**What you need to do**
Search the entries for the word "total". Copy each line in which it is found.

================================

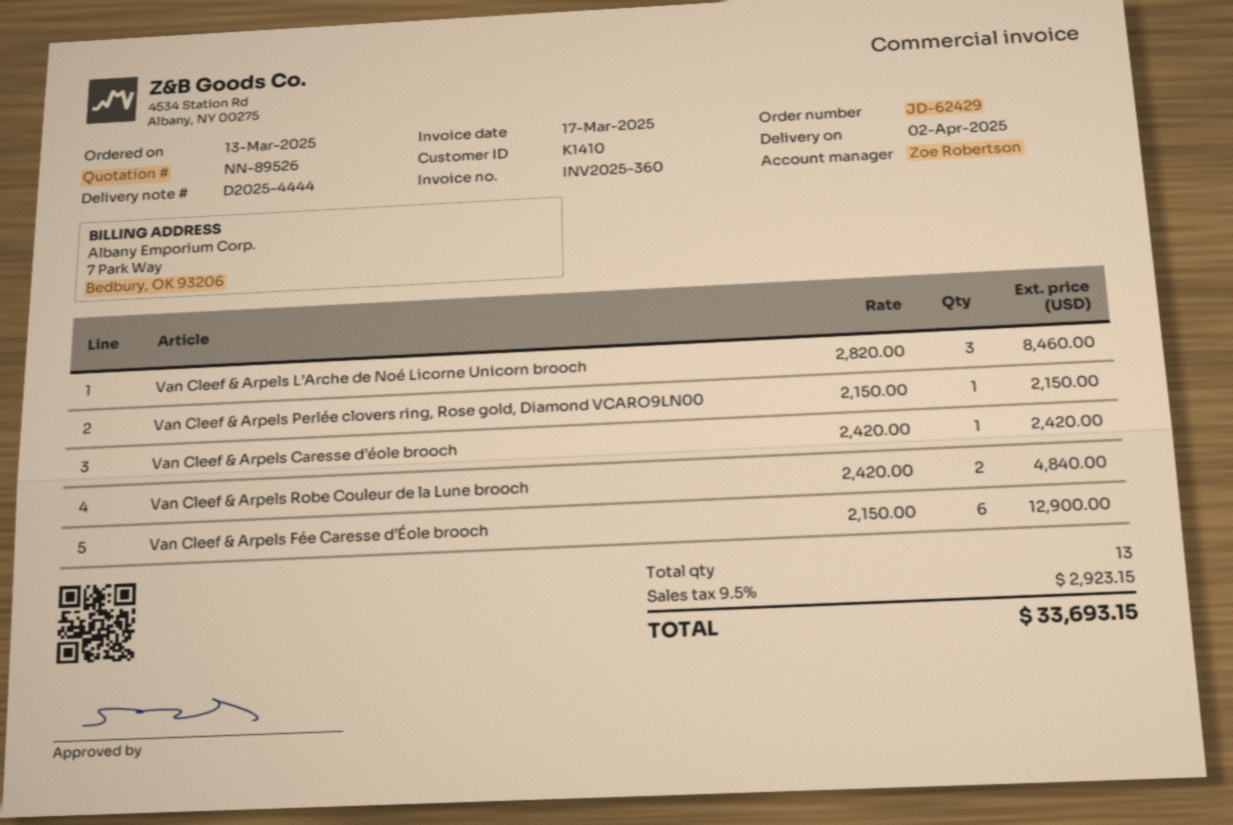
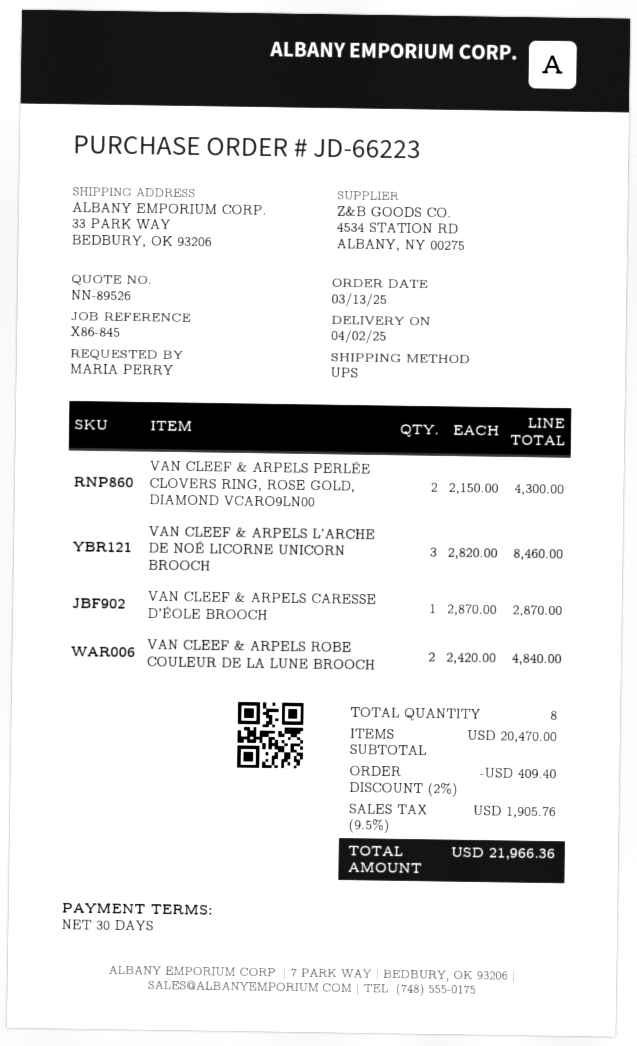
order number: JD-62429 -> JD-66223
Van Cleef & Arpels Perlée clovers ring, Rose gold, Diamond VCARO9LN00: 1 x 2150.00 = 2150.00 -> 2 x 2150.00 = 4300.00
Van Cleef & Arpels Caresse d’éole brooch: 1 x 2420.00 = 2420.00 -> 1 x 2870.00 = 2870.00
Van Cleef & Arpels Fée Caresse d’Éole brooch: 6 x 2150.00 = 12900.00 -> none
total quantity: 13 -> 8
discount: none -> 2% = 409.40
tax: 9.5% = 2923.15 -> 9.5% = 1905.76
total: 33693.15 -> 21966.36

================================

**Response to the exercise**
total quantity: 13 -> 8
total: 33693.15 -> 21966.36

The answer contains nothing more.